__WHAT TO DO__.
In the copy, leave out the pictures and repeat all records exactly.

__SOURCE DATA__.
════
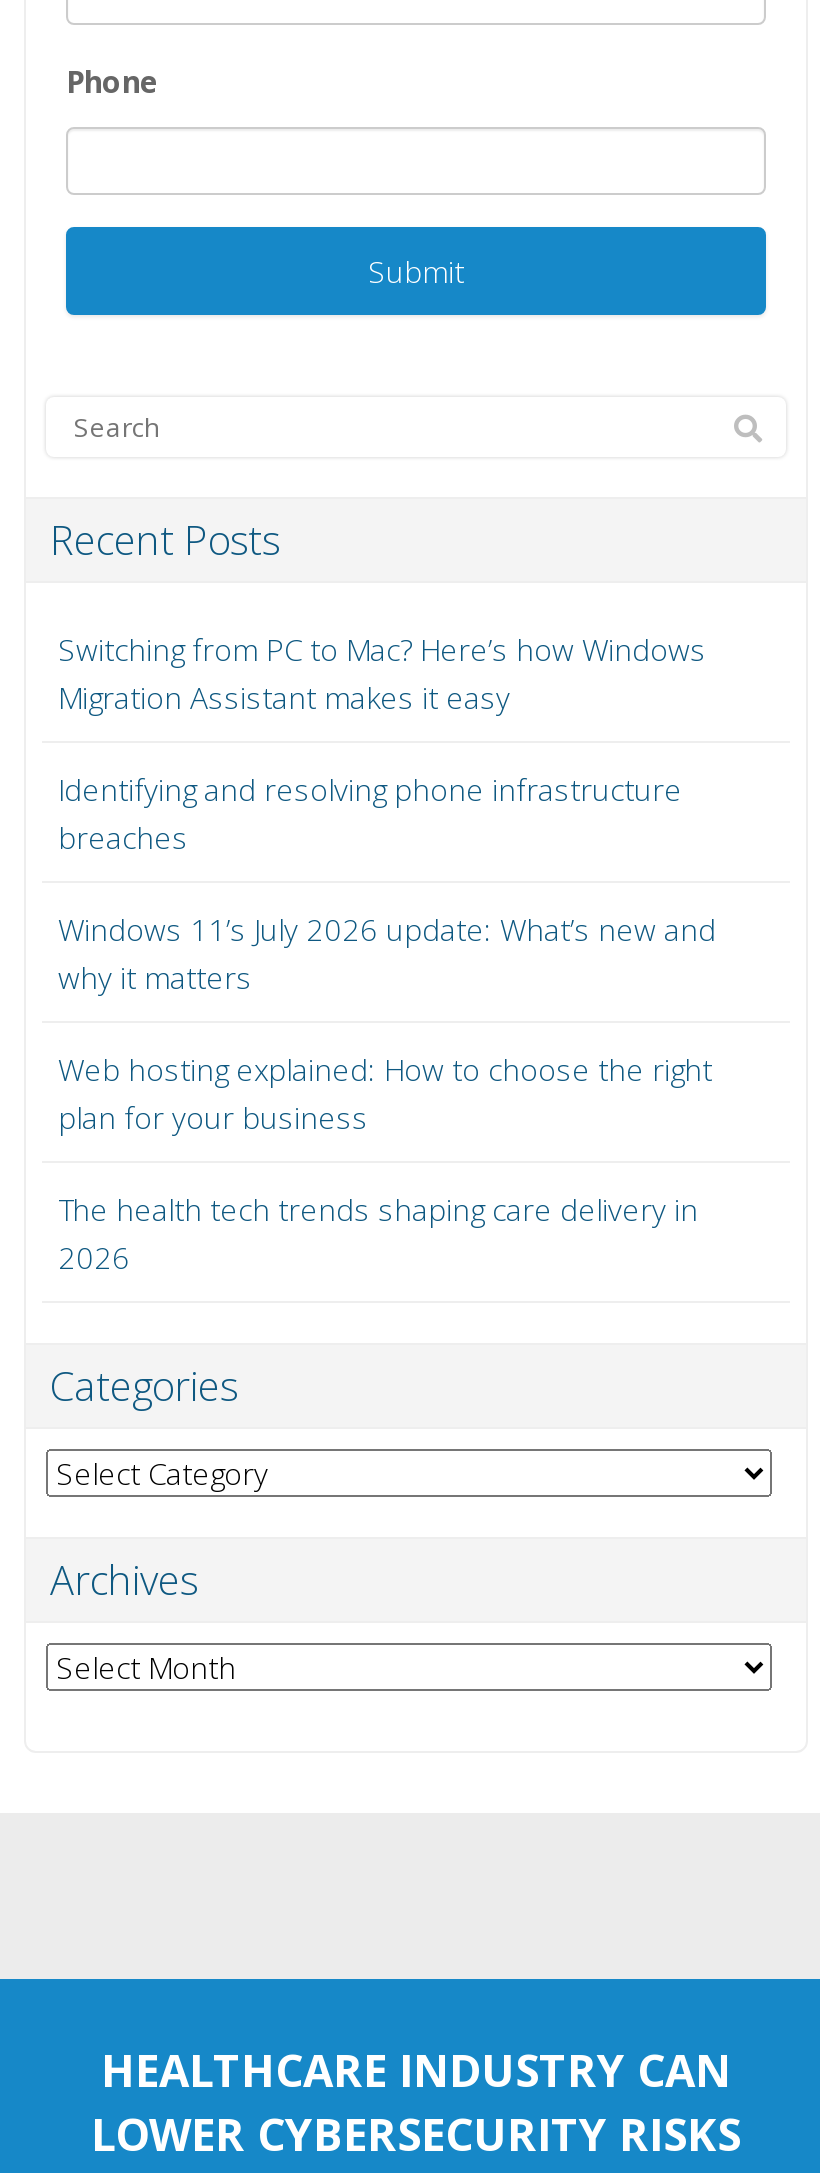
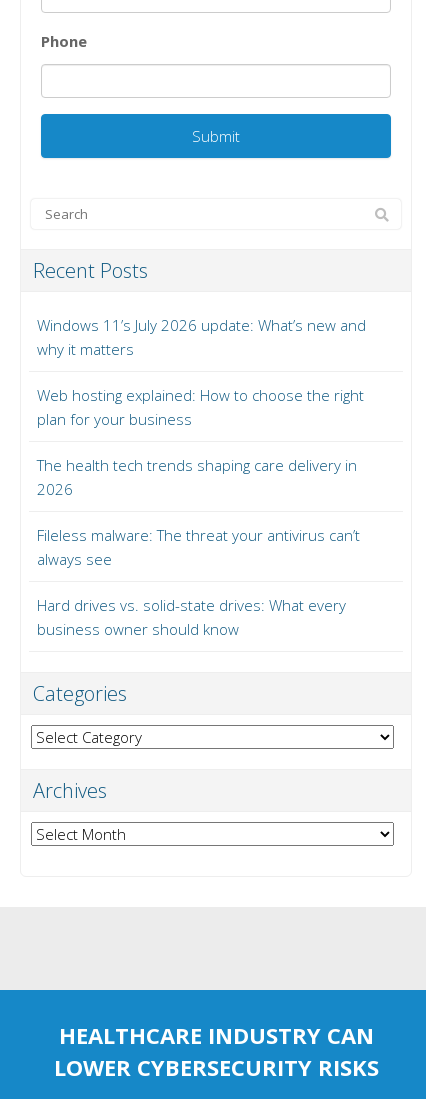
- Switching from PC to Mac? Here’s how Windows
- Migration Assistant makes it easy
- Identifying and resolving phone infrastructure
- breaches

moved up: Windows 11’s July 2026 update: What’s new and | why it matters | Web hosting explained: How to choose the right | plan for your business | The health tech trends shaping care delivery in | 2026

+ Fileless malware: The threat your antivirus can’t
+ always see
+ Hard drives vs. solid-state drives: What every
+ business owner should know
════
__WRITTEN RESPONSE__.
- Switching from PC to Mac? Here’s how Windows
- Migration Assistant makes it easy
- Identifying and resolving phone infrastructure
- breaches

moved up: Windows 11’s July 2026 update: What’s new and | why it matters | Web hosting explained: How to choose the right | plan for your business | The health tech trends shaping care delivery in | 2026

+ Fileless malware: The threat your antivirus can’t
+ always see
+ Hard drives vs. solid-state drives: What every
+ business owner should know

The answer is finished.